Et c'est justement ce à quoi s'affaire la Direction générale de l'armement (DGA). En janvier 2025, la Marine nationale réceptionnait son tout premier drone de surface de 12 mètres, prototype d'une nouvelle ère pour la guerre des mines. Dix-huit mois plus tard, la DGA accentue cette montée en puissance du « système de lutte anti-mines marines futur ».
Des drones navals et sous-marins
Ainsi, la DGA a annoncé le 4 août 2026 avoir franchi un cap en passant une commande de douze drones supplémentaires - mixant engins de surface et sous-marins - le 21 juillet. L'enjeu est d'assurer la montée en puissance sans rupture capacitaire, alors que le retrait des anciens chasseurs de mines tripartites et remorqueurs de sonars approche.

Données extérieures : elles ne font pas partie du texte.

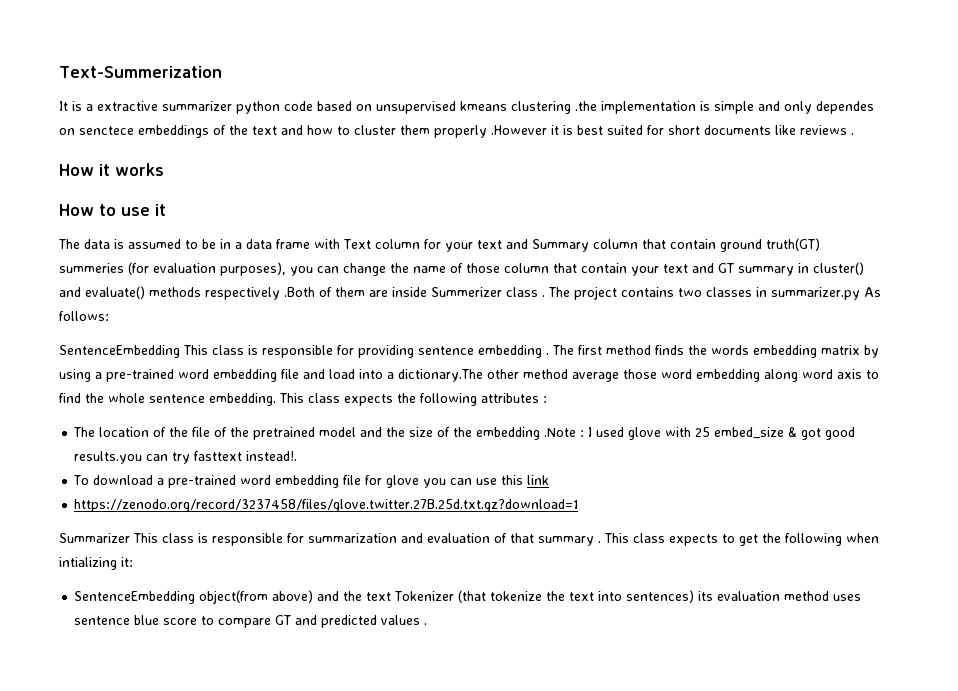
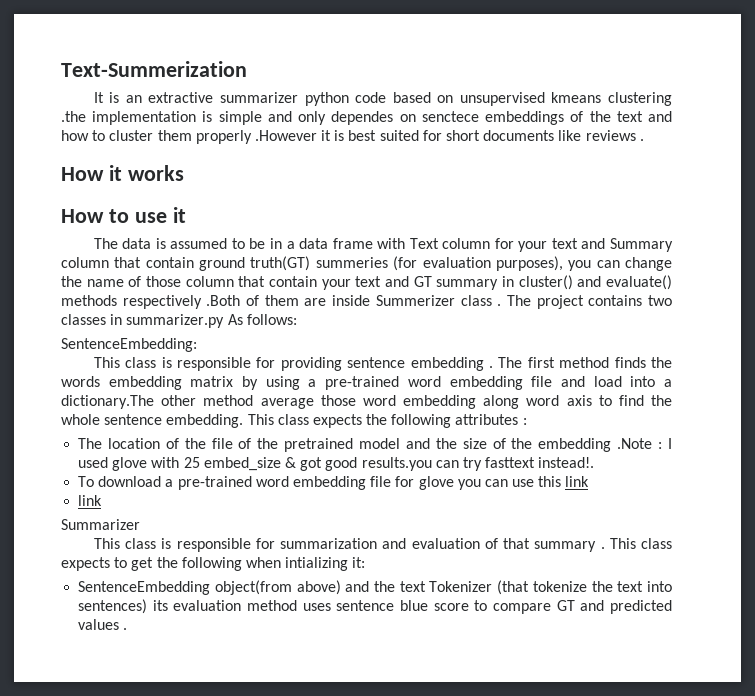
- It is a extractive summarizer python code based on unsupervised kmeans clustering .the implementation is simple and only dependes on senctece embeddings of the text and how to cluster them properly .However it is best suited for short documents like reviews .
+ It is an extractive summarizer python code based on unsupervised kmeans clustering .the implementation is simple and only dependes on senctece embeddings of the text and how to cluster them properly .However it is best suited for short documents like reviews .
- SentenceEmbedding This class is responsible for providing sentence embedding .
+ SentenceEmbedding:
+ This class is responsible for providing sentence embedding .
  To download a pre-trained word embedding file for glove you can use this link
- https://zenodo.org/record/3237458/files/glove.twitter.27B.25d.txt.gz?download=1
+ link
- Summarizer This class is responsible for summarization and evaluation of that summary .
+ Summarizer
+ This class is responsible for summarization and evaluation of that summary .

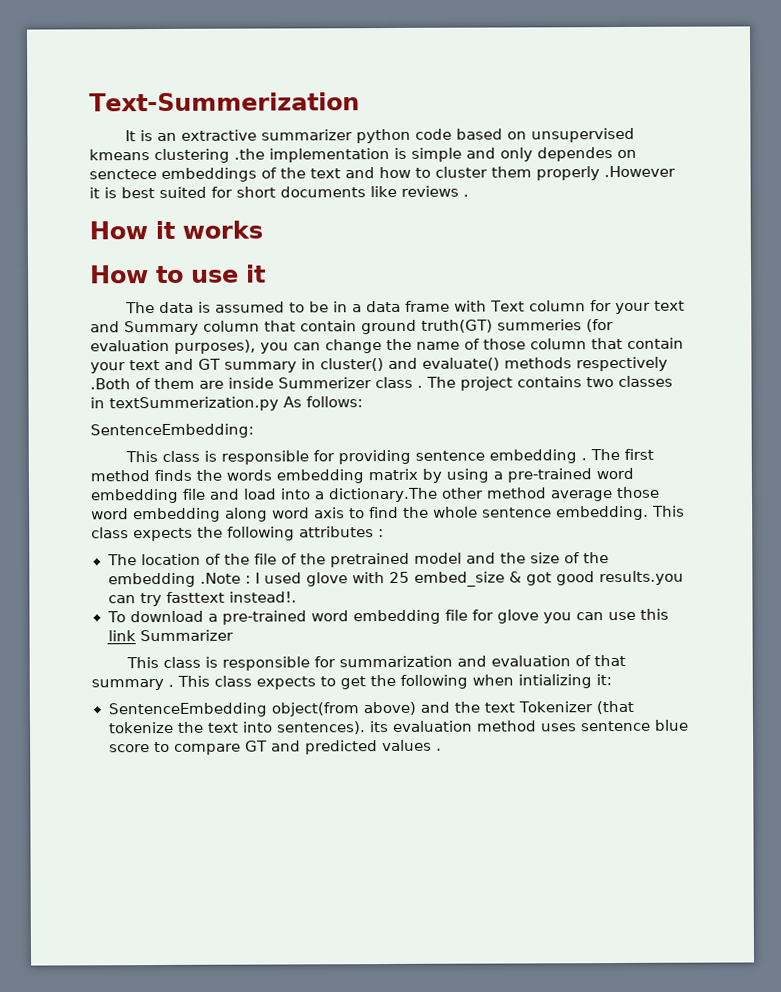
- The project contains two classes in summarizer.py As follows:
+ The project contains two classes in textSummerization.py As follows:
- To download a pre-trained word embedding file for glove you can use this link
- link
- Summarizer
+ To download a pre-trained word embedding file for glove you can use this link Summarizer
- SentenceEmbedding object(from above) and the text Tokenizer (that tokenize the text into sentences) its evaluation method uses sentence blue score to compare GT and predicted values .
+ SentenceEmbedding object(from above) and the text Tokenizer (that tokenize the text into sentences). its evaluation method uses sentence blue score to compare GT and predicted values .

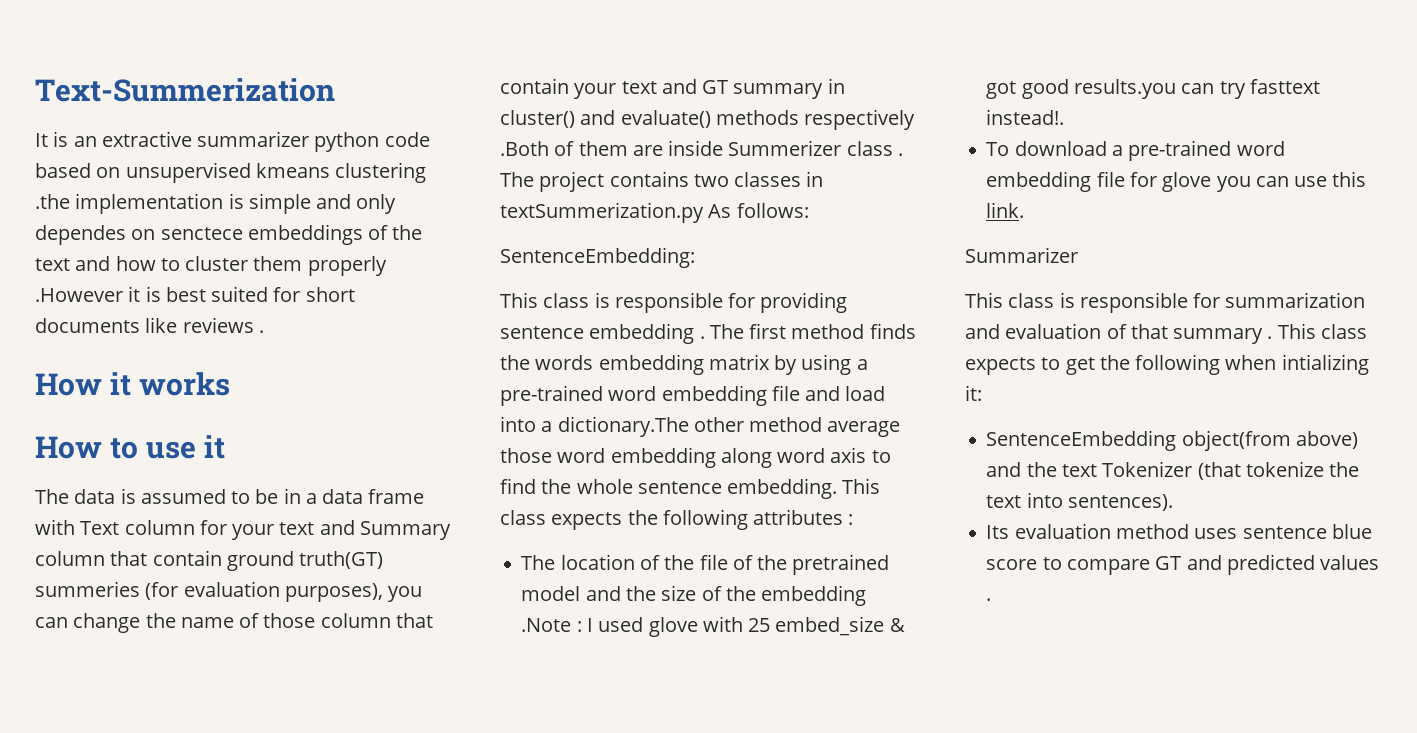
- To download a pre-trained word embedding file for glove you can use this link Summarizer
+ To download a pre-trained word embedding file for glove you can use this link.
+ Summarizer
- SentenceEmbedding object(from above) and the text Tokenizer (that tokenize the text into sentences). its evaluation method uses sentence blue score to compare GT and predicted values .
+ SentenceEmbedding object(from above) and the text Tokenizer (that tokenize the text into sentences).
+ Its evaluation method uses sentence blue score to compare GT and predicted values .

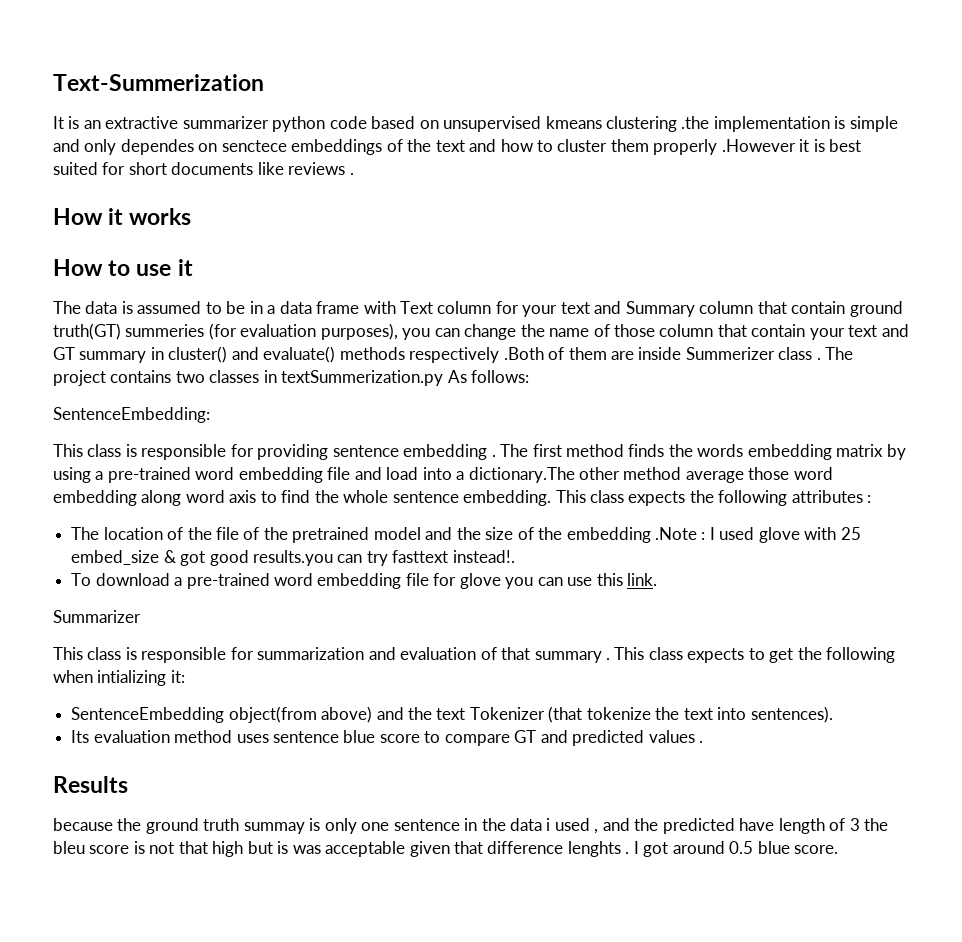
+ Results
+ because the ground truth summay is only one sentence in the data i used , and the predicted have length of 3 the bleu score is not that high but is was acceptable given that difference lenghts . I got around 0.5 blue score.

Ce programme SLAM-F se décompose concrètement en plusieurs systèmes de drones de surface et de drones sous-marins autonomes, conçus pour détecter, identifier et neutraliser les pièges explosifs tapis au fond de l'eau, ou dérivant sous la surface, tout en gardant les bâtiments de la Marine ainsi que leurs marins hors de la zone de danger.

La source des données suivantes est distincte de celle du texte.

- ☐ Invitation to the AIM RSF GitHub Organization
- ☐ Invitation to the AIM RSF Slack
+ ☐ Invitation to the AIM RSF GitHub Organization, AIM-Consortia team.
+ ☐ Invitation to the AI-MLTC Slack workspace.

Cette douzaine d'engins sera déployée en priorité pour protéger les approches maritimes métropolitaines. Cette protection est capitale pour garantir la liberté d'action des sous-marins nucléaires lanceurs d'engins (SNLE) basés à l'Île Longue et sécuriser les sorties du porte-avions Charles de Gaulle et du futur France Libre.
Mené via l'OCCAR avec Thales (et son sous-traitant ECA) pour le volet dronique - dans le cadre du partenariat franco-britannique MMCM (« Maritime Mines Counter Measures ») -, le programme s'appuie aussi sur une coopération avec la Belgique et les Pays-Bas pour le développement des futurs bâtiments porteurs.